Les signataires de la publication ont donc braqué le télescope Canada-France-Hawaï, en août 2008, vers une large portion de la périphérie d'Andromède pour une campagne d'observations qui se poursuivra jusqu'en 2011. Au bout d'un an, les résultats sont déjà probants. La galaxie apparaît entourée d'un très large halo d'étoiles anciennes qui n'ont pu se former sur place, faute d'une densité de gaz suffisante pour les engendrer. Leur présence est interprétée comme le résultat du dépeçage de galaxies naines qui se sont approchées trop près d'Andromède et ont été disloquées par sa gravité.

Cette violence n'a pas seulement frappé les naines imprudentes.

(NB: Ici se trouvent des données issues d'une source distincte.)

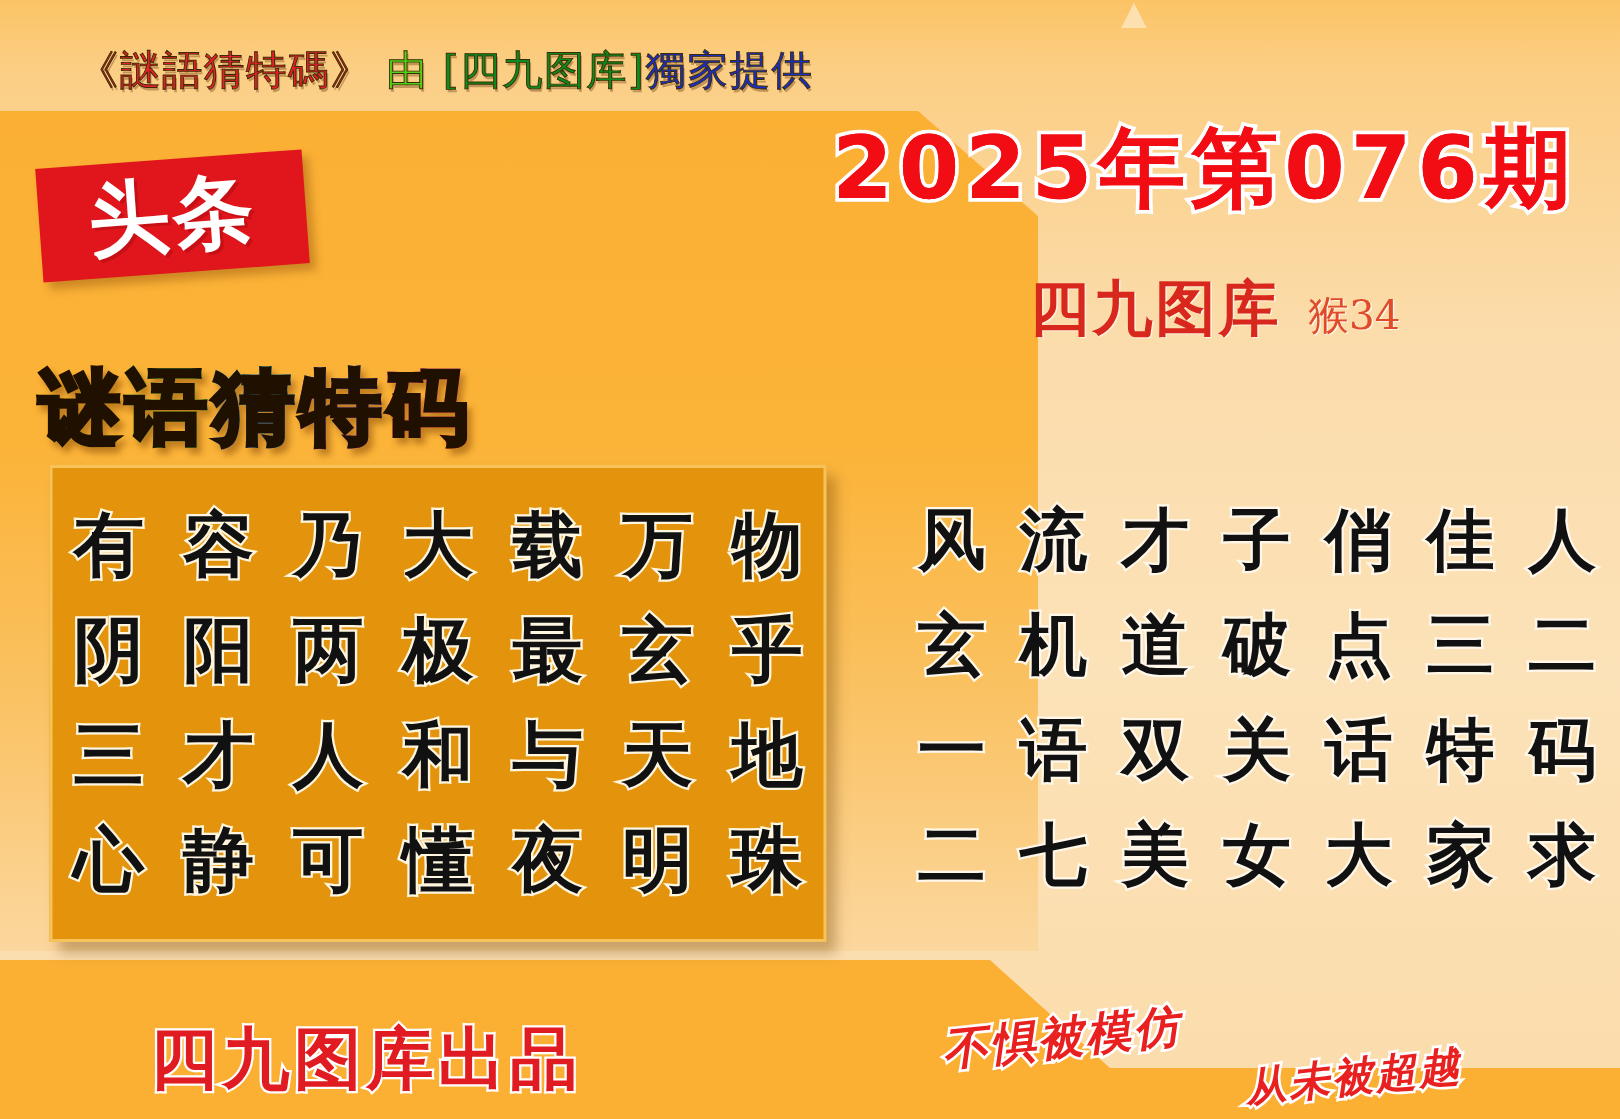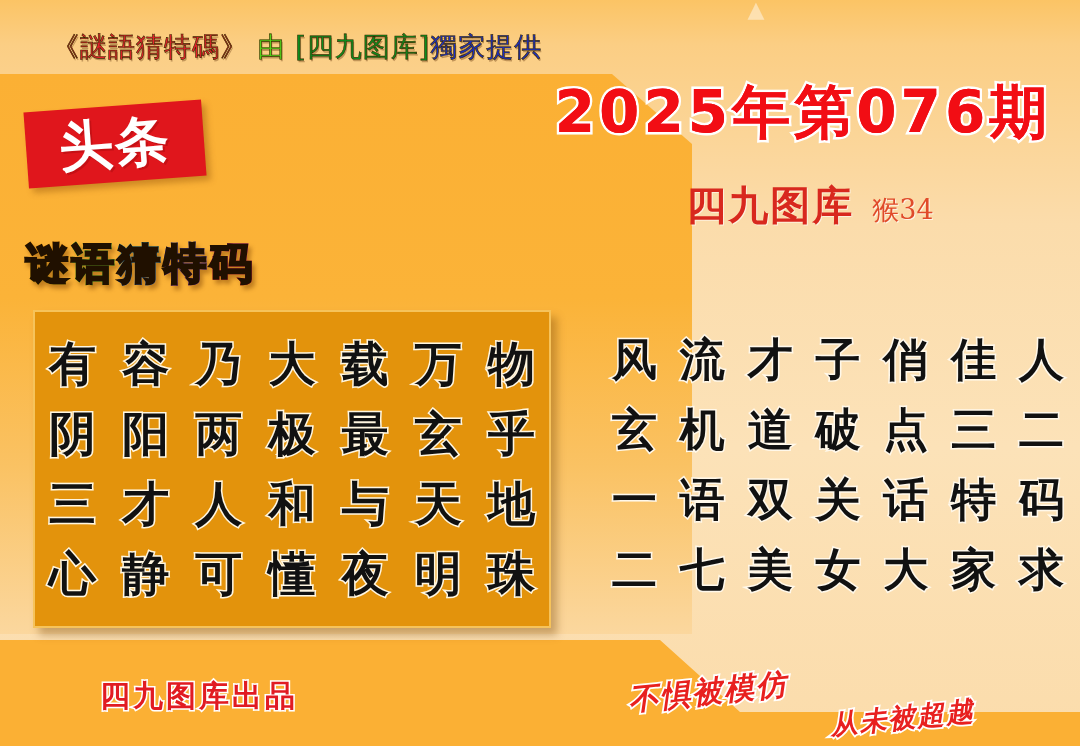--- a/index.html
+++ b/index.html
@@ -100,21 +100,21 @@
   }
   #zodiac-tag{
     font-family:"DejaVu Serif","Liberation Serif",serif;
     font-size:27px;color:#E04B2A;letter-spacing:0px;
     text-shadow:1px 1px 0 rgba(255,255,255,.7);
   }
 
   
   #rainbow-title{
     position:absolute;left:26px;top:236px;
-    font-size:42px;font-weight:bold;letter-spacing:4px;white-space:nowrap;
+    font-size:54px;font-weight:bold;letter-spacing:4px;white-space:nowrap;
     font-family:"DejaVu Sans","Liberation Sans",sans-serif;
     text-align:center;
   }
   #rainbow-title .ch{
     display:inline-block;
     -webkit-background-clip:text;background-clip:text;color:transparent;
     -webkit-text-stroke:2.5px #201000;
     paint-order:stroke fill;
     filter:drop-shadow(3px 4px 2px rgba(120,60,0,.45));
   }
@@ -152,21 +152,21 @@
     font-size:45px;font-weight:bold;color:#111;
     height:70px;align-items:center;
     -webkit-text-stroke:3px #FFF8EA;
     paint-order:stroke fill;
   }
 
   
   #footer-brand{
     position:absolute;left:100px;top:676px;
     font-family:"DejaVu Serif","Liberation Serif",serif;
-    font-size:30px;font-weight:bold;color:#E11B22;letter-spacing:3px;
+    font-size:45px;font-weight:bold;color:#E11B22;letter-spacing:3px;
     -webkit-text-stroke:3px #FFFFFF;paint-order:stroke fill;
     white-space:nowrap;
   }
   .slogan{
     position:absolute;white-space:nowrap;
     font-size:30px;font-weight:bold;font-style:italic;color:#E8201F;
     letter-spacing:2px;
     -webkit-text-stroke:3.5px #FFFFFF;paint-order:stroke fill;
     transform:rotate(-6deg);
     font-family:"DejaVu Sans","Liberation Sans",sans-serif;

L'étude met aussi en évidence les mauvais traitements que subit la voisine immédiate d'Andromède, dite du Triangle, de taille plus respectable. La densité de miettes stellaires dispersées entre les deux galaxies laisse penser qu'elles se sont déjà heurtées. Cette rencontre a dû avoir lieu il y a environ 2,5 milliards d'années et a arraché des millions d'étoiles à la galaxie du Triangle. Andromède en porte la trace : une légère déformation de son disque. Cabossée, mouvante, dotée d'une interminable banlieue d'astres soustraits à leurs propriétaires, la galaxie réelle ressemble ainsi de moins en moins à ses élégantes photographies. "Comme Andromède, nombre de galaxies doivent être bien plus étendues que ce que l'on peut en voir", constate David Valls-Gabaud (Observatoire de Paris, CNRS), cosignataire de l'article.

Cette complexification n'est pas forcément une mauvaise nouvelle pour les chercheurs. Elle pourrait faciliter le tri entre les théories sur la genèse de ces corps célestes. De fait, ces nouvelles observations confortent le scénario de galaxies nées petites, et croissant par absorption du contenu de congénères. Ce schéma, même s'il est encore loin d'être validé, paraît mieux concorder avec les faits que celui de super-galaxies d'emblée monstrueuses qui, peu à peu, se scinderaient en populations hétéroclites.

Cette croissance mouvementée implique en revanche une mauvaise nouvelle pour notre Voie lactée. Depuis plusieurs années, des astronomes ont calculé qu'Andromède fonce, à environ 300 km/s, vers notre galaxie. Pas de panique : à cette vitesse, le choc, qui devrait conduire à la fusion des deux mastodontes, n'est pas prévu avant 6 milliards d'années. Il devrait se traduire par des violentes embardées du système solaire hors de son orbite actuelle.

Durant cette migration, le risque de collision avec d'autres astres sera quasiment inexistant : il y a assez de place à l'intérieur des galaxies pour qu'étoiles et planètes puissent se croiser sans dégâts. En revanche, une dangereuse traversée de nuages de gaz dense n'est pas exclue. D'ici là, la Terre aura toutefois connu bien d'autres épreuves, à commencer par l'agonie programmée de notre Soleil.